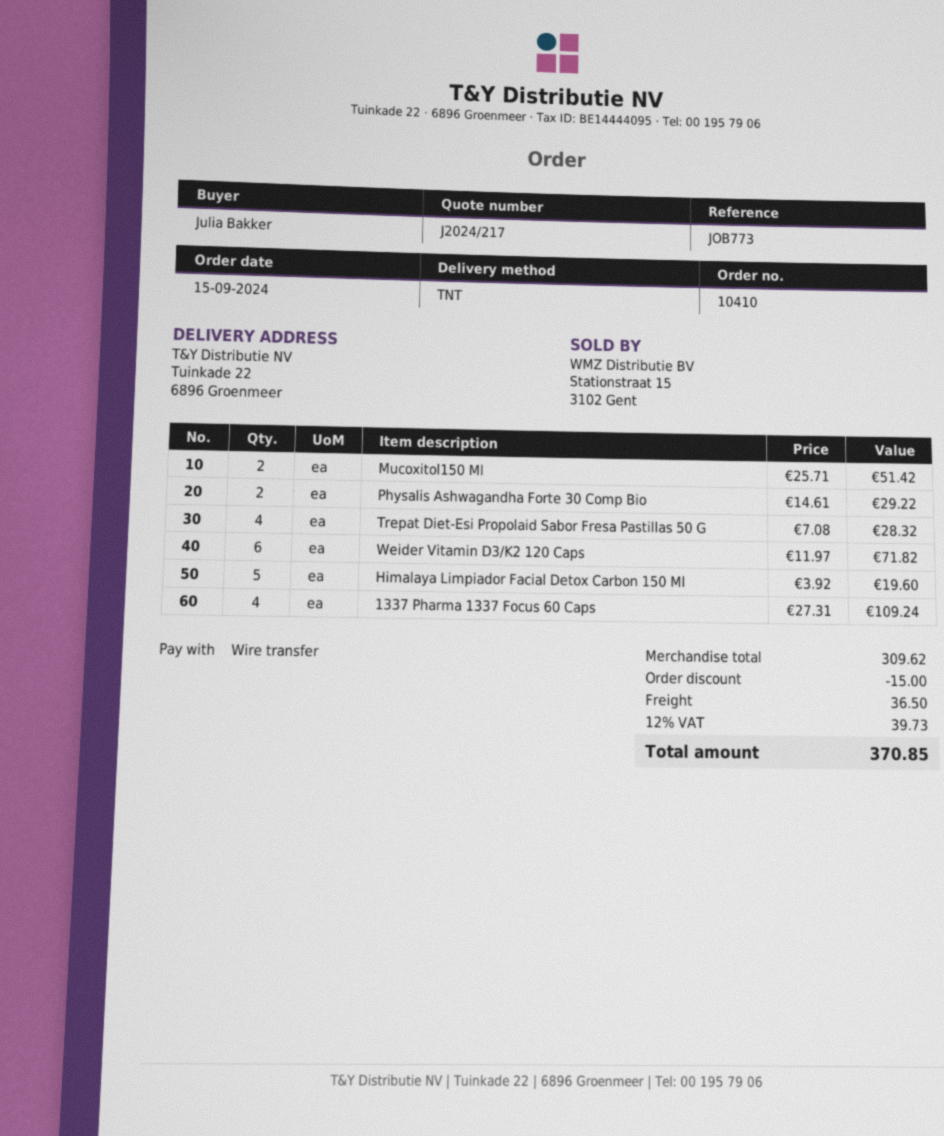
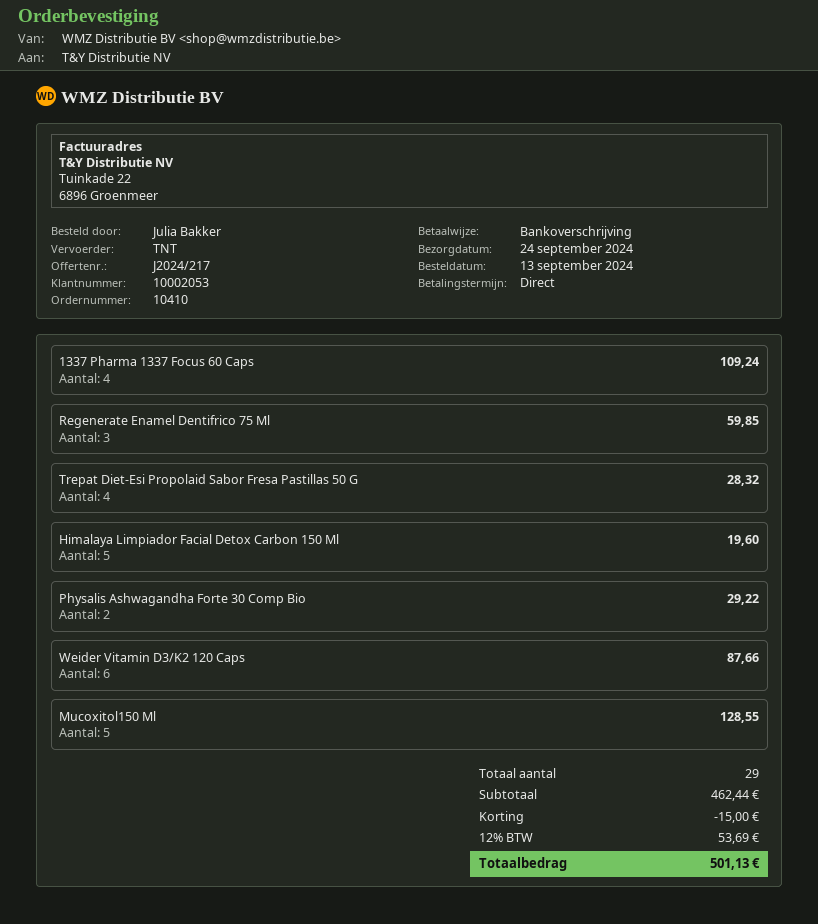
order date: 2024-09-15 -> 2024-09-13
Mucoxitol150 Ml: 2 for 51.42 -> 5 for 128.55
Weider Vitamin D3/K2 120 Caps: 6 for 71.82 -> 6 for 87.66
Regenerate Enamel Dentifrico 75 Ml: none -> 3 for 59.85
subtotal: 309.62 -> 462.44
shipping: 36.50 -> none
tax: 12% = 39.73 -> 12% = 53.69
total: 370.85 -> 501.13

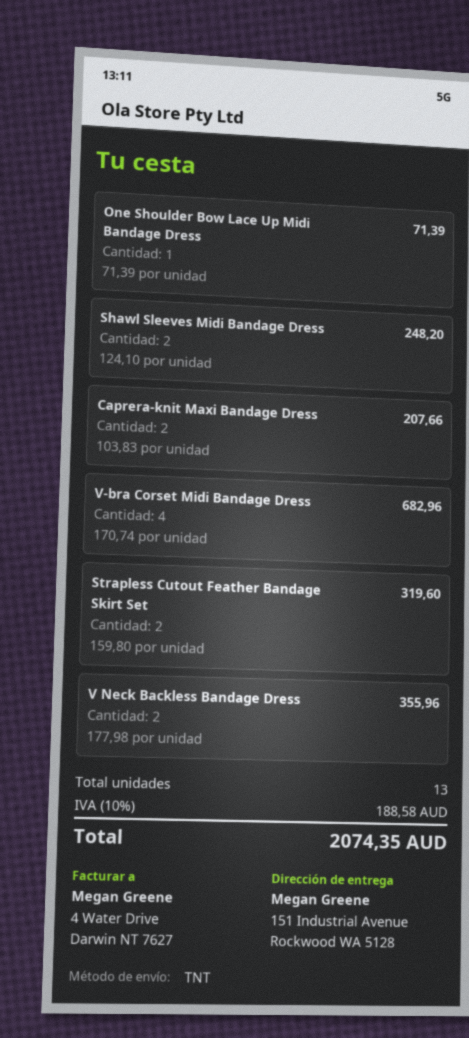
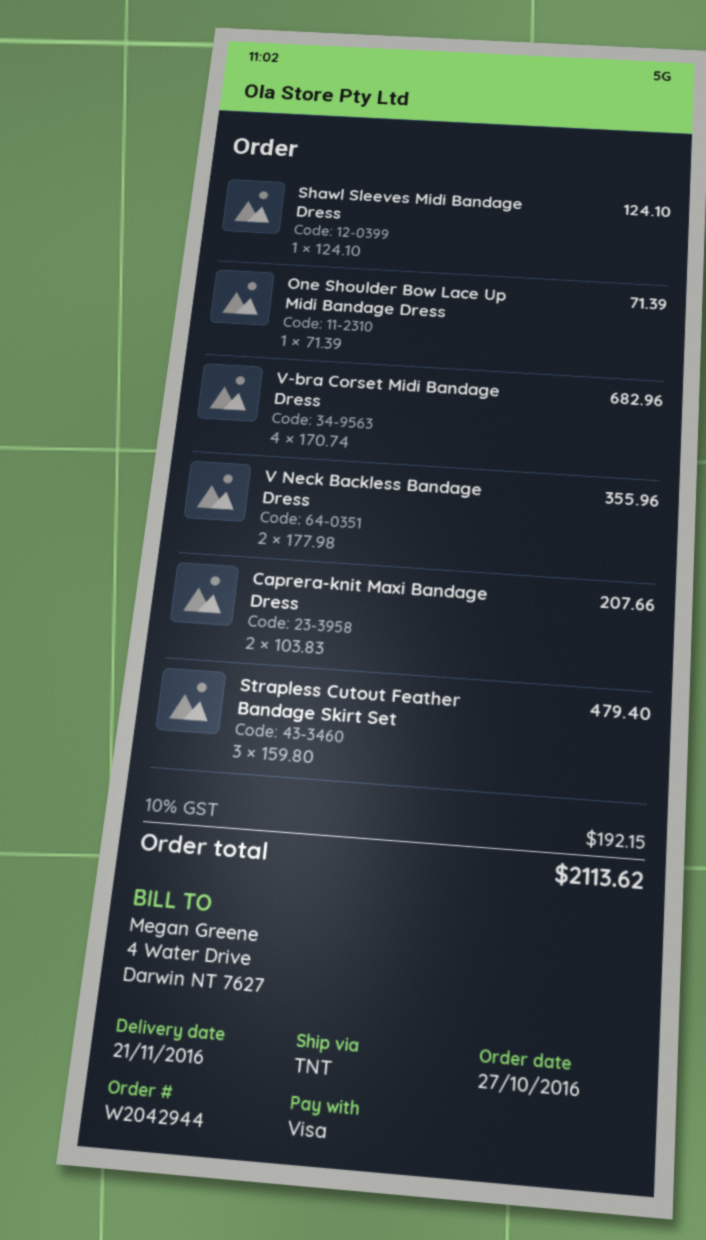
Shawl Sleeves Midi Bandage Dress: 2 x 124.10 = 248.20 -> 1 x 124.10 = 124.10
Strapless Cutout Feather Bandage Skirt Set: 2 x 159.80 = 319.60 -> 3 x 159.80 = 479.40
tax: 10% = 188.58 -> 10% = 192.15
total: 2074.35 -> 2113.62

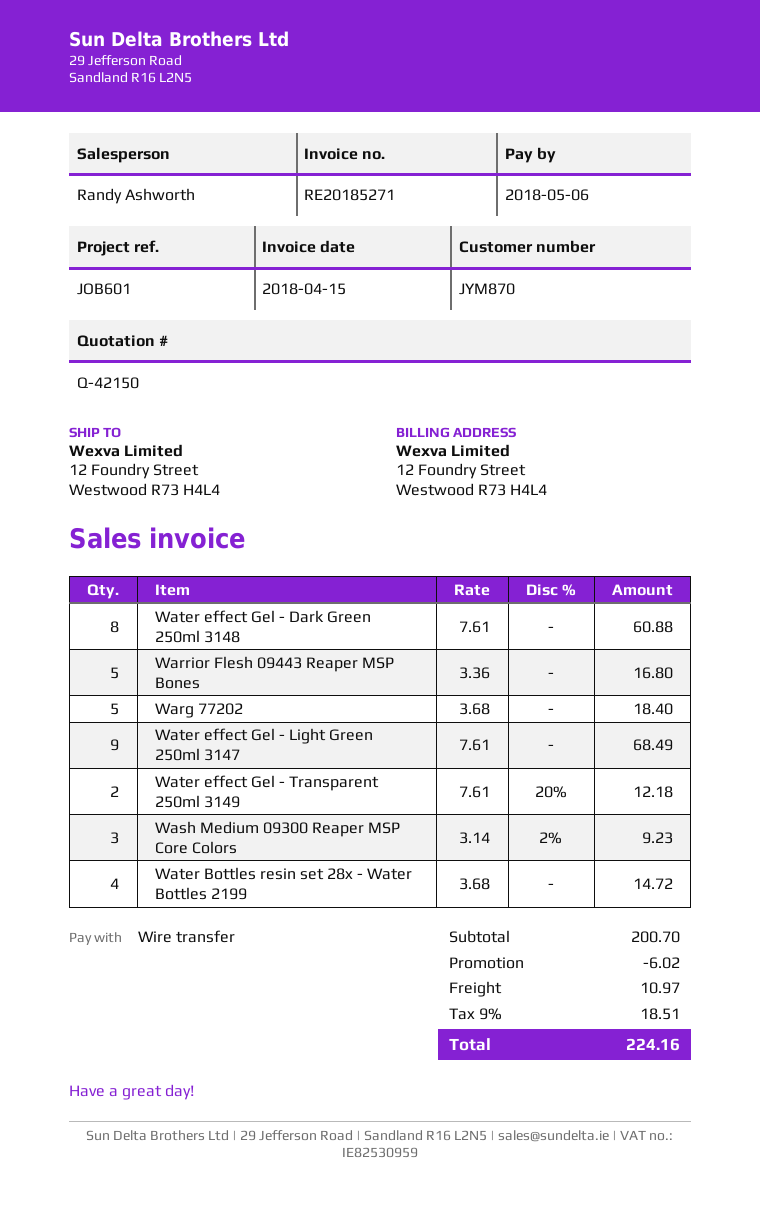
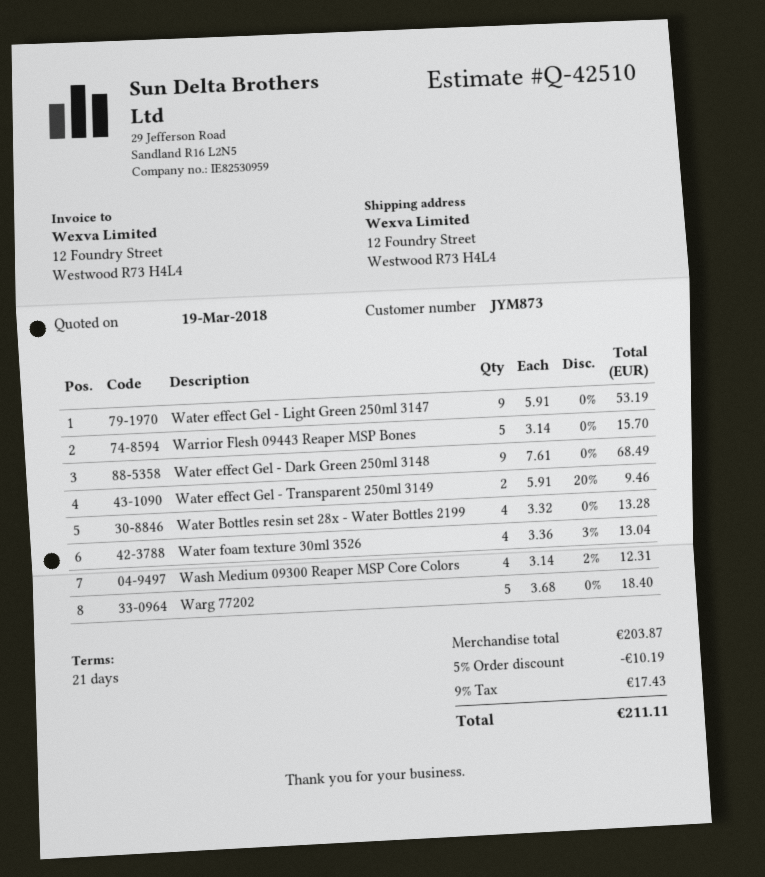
quote number: Q-42150 -> Q-42510
customer number: JYM870 -> JYM873
Water effect Gel - Dark Green 250ml 3148: 8 x 7.61 = 60.88 -> 9 x 7.61 = 68.49
Warrior Flesh 09443 Reaper MSP Bones: 5 x 3.36 = 16.80 -> 5 x 3.14 = 15.70
Water effect Gel - Light Green 250ml 3147: 9 x 7.61 = 68.49 -> 9 x 5.91 = 53.19
Water effect Gel - Transparent 250ml 3149: 2 x 7.61 - 20% = 12.18 -> 2 x 5.91 - 20% = 9.46
Wash Medium 09300 Reaper MSP Core Colors: 3 x 3.14 - 2% = 9.23 -> 4 x 3.14 - 2% = 12.31
Water Bottles resin set 28x - Water Bottles 2199: 4 x 3.68 = 14.72 -> 4 x 3.32 = 13.28
Water foam texture 30ml 3526: none -> 4 x 3.36 - 3% = 13.04
subtotal: 200.70 -> 203.87
discount: 6.02 -> 10.19
shipping: 10.97 -> none
tax: 9% = 18.51 -> 9% = 17.43
total: 224.16 -> 211.11

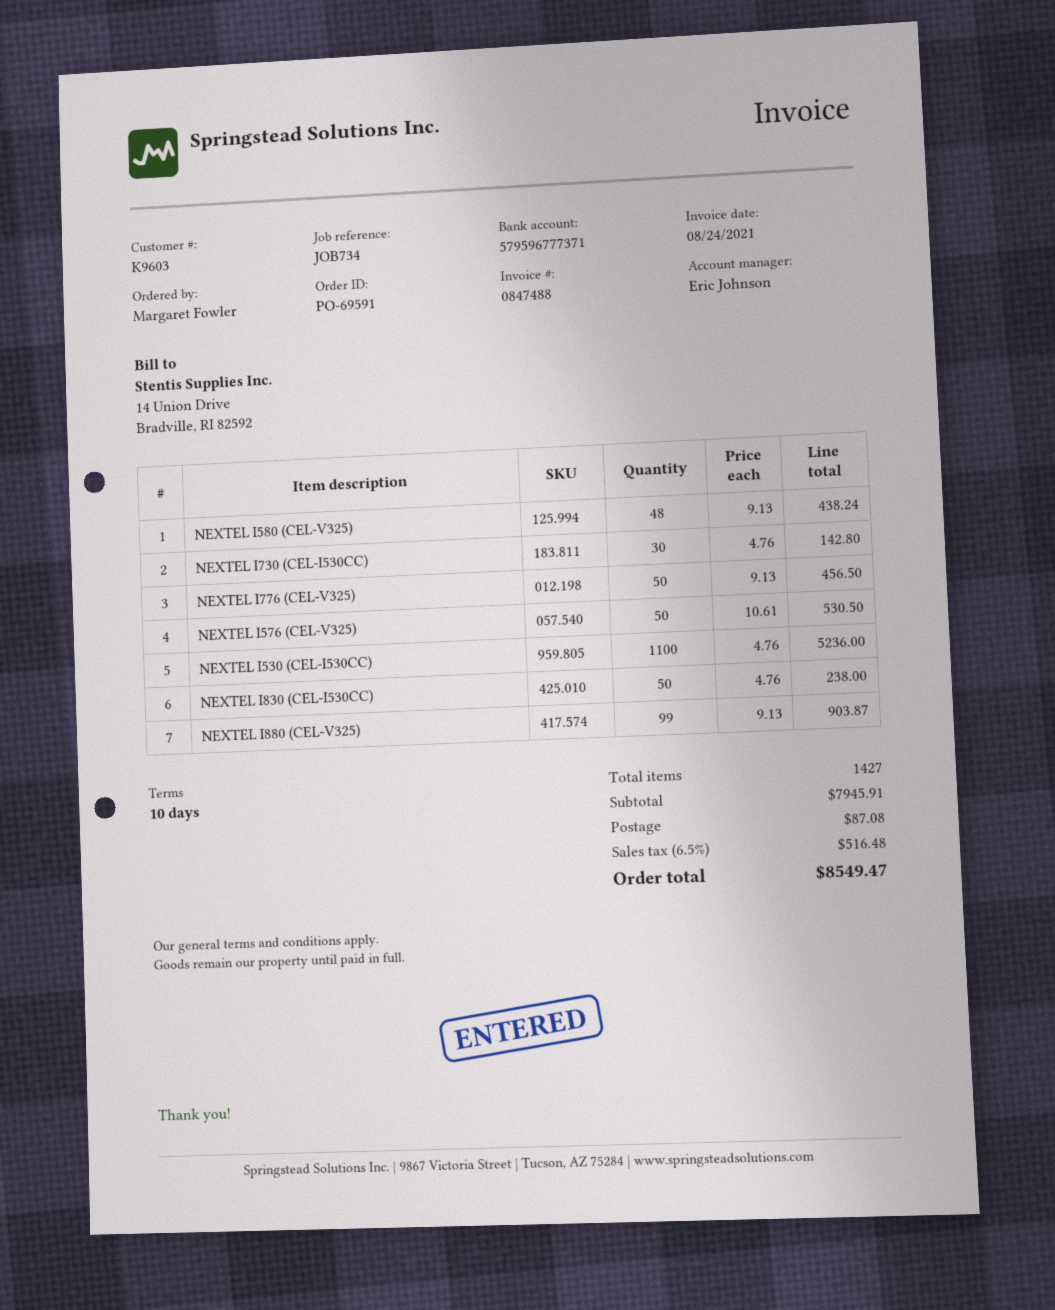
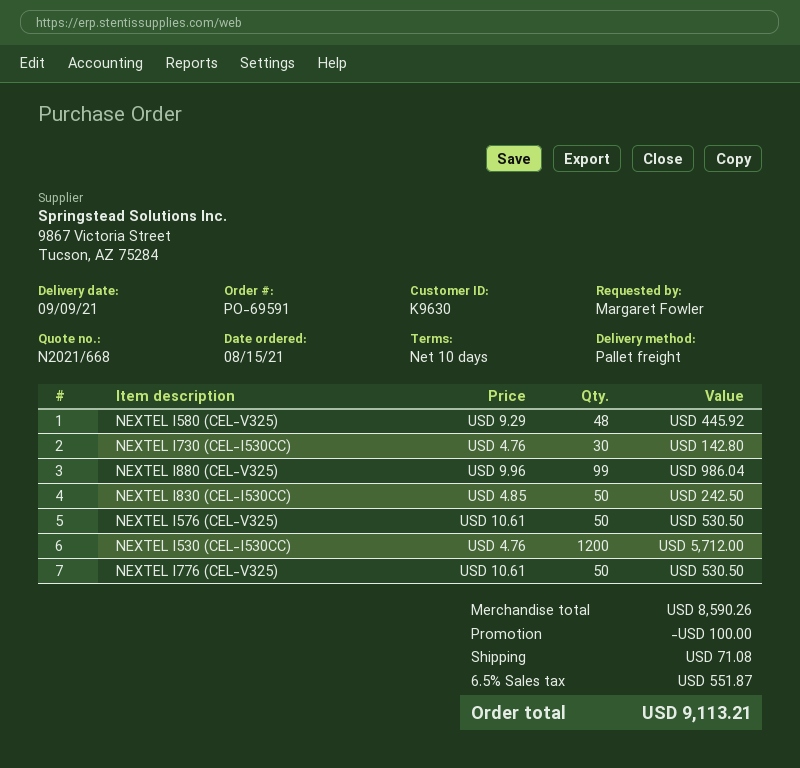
customer number: K9603 -> K9630
NEXTEL I580 (CEL-V325): 48 x 9.13 = 438.24 -> 48 x 9.29 = 445.92
NEXTEL I776 (CEL-V325): 50 x 9.13 = 456.50 -> 50 x 10.61 = 530.50
NEXTEL I530 (CEL-I530CC): 1100 x 4.76 = 5236.00 -> 1200 x 4.76 = 5712.00
NEXTEL I830 (CEL-I530CC): 50 x 4.76 = 238.00 -> 50 x 4.85 = 242.50
NEXTEL I880 (CEL-V325): 99 x 9.13 = 903.87 -> 99 x 9.96 = 986.04
subtotal: 7945.91 -> 8590.26
discount: none -> 100.00
shipping: 87.08 -> 71.08
tax: 6.5% = 516.48 -> 6.5% = 551.87
total: 8549.47 -> 9113.21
********
▶ Task instructions
Go through the material and tally every line where "Green" appears. The number is the whole answer.

▶ Written response
2